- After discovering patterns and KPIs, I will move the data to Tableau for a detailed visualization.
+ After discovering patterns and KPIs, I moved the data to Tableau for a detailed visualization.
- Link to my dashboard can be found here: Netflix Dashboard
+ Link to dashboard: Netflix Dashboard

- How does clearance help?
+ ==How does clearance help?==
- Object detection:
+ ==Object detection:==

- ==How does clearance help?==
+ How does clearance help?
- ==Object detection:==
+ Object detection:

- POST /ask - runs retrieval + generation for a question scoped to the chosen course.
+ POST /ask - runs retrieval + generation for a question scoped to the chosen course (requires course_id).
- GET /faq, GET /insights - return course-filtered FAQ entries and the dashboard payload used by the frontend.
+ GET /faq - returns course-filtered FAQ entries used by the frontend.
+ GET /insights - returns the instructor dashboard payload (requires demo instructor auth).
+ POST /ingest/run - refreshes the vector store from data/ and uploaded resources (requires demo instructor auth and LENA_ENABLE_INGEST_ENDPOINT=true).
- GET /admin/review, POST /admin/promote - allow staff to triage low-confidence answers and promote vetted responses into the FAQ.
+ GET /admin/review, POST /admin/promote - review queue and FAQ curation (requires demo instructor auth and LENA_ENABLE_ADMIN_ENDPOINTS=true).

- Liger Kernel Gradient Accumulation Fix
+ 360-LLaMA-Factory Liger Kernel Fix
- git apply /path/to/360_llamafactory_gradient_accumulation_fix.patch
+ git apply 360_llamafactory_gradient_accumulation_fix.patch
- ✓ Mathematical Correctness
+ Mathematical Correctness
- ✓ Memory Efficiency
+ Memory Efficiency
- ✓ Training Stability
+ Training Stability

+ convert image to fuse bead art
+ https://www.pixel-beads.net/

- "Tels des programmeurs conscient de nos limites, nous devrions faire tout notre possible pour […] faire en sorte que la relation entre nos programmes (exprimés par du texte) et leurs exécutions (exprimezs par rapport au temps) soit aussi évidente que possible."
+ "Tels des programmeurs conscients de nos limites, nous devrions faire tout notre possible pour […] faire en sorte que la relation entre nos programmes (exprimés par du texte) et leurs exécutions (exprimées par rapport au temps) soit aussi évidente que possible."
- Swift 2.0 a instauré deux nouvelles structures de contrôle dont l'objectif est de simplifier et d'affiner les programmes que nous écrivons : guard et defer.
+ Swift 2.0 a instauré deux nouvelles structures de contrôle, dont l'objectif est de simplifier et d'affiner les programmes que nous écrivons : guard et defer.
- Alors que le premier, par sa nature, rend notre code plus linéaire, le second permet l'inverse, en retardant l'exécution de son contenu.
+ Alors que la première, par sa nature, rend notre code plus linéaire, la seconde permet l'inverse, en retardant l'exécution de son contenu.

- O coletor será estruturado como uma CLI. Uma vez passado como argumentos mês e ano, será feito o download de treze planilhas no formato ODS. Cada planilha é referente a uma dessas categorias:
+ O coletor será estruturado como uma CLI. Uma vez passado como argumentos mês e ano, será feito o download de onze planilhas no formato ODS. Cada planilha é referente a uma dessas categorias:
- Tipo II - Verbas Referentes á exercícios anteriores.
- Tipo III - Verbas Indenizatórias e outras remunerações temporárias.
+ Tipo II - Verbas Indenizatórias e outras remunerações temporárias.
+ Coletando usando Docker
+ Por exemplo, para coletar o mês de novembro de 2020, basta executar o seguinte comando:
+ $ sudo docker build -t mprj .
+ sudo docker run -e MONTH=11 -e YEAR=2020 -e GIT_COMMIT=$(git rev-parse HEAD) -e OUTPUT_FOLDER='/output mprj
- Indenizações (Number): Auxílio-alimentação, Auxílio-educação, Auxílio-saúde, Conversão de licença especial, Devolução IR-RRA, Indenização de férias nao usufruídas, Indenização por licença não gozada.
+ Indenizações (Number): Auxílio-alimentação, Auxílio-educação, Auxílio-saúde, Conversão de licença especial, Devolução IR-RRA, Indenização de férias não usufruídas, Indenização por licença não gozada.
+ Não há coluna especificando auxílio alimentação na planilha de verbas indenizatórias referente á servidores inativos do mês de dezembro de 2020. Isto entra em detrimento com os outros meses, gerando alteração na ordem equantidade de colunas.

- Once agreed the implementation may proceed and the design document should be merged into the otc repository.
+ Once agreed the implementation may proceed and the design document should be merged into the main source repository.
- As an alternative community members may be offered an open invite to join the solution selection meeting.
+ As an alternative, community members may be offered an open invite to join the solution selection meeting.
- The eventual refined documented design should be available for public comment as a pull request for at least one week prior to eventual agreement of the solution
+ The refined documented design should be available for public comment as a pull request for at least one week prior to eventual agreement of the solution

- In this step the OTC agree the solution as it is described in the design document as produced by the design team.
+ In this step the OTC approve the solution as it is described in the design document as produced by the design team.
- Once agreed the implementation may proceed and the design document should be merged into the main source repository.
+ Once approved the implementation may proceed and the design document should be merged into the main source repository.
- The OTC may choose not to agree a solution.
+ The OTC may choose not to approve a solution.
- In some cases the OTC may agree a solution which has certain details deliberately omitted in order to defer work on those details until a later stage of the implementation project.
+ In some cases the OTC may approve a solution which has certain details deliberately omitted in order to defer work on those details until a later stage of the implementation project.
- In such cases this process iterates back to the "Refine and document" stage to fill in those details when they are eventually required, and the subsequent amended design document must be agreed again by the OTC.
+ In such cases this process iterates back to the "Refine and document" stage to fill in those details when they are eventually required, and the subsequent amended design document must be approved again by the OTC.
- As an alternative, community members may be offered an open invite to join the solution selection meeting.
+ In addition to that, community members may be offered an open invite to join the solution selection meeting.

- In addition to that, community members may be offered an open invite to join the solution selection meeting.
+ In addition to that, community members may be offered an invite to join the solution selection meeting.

----

The lines above starting at the one that contains "- Alors que" and ending at the one that contains "Alors que la" must be transcribed exactly, and no other lines may appear.

- Alors que le premier, par sa nature, rend notre code plus linéaire, le second permet l'inverse, en retardant l'exécution de son contenu.
+ Alors que la première, par sa nature, rend notre code plus linéaire, la seconde permet l'inverse, en retardant l'exécution de son contenu.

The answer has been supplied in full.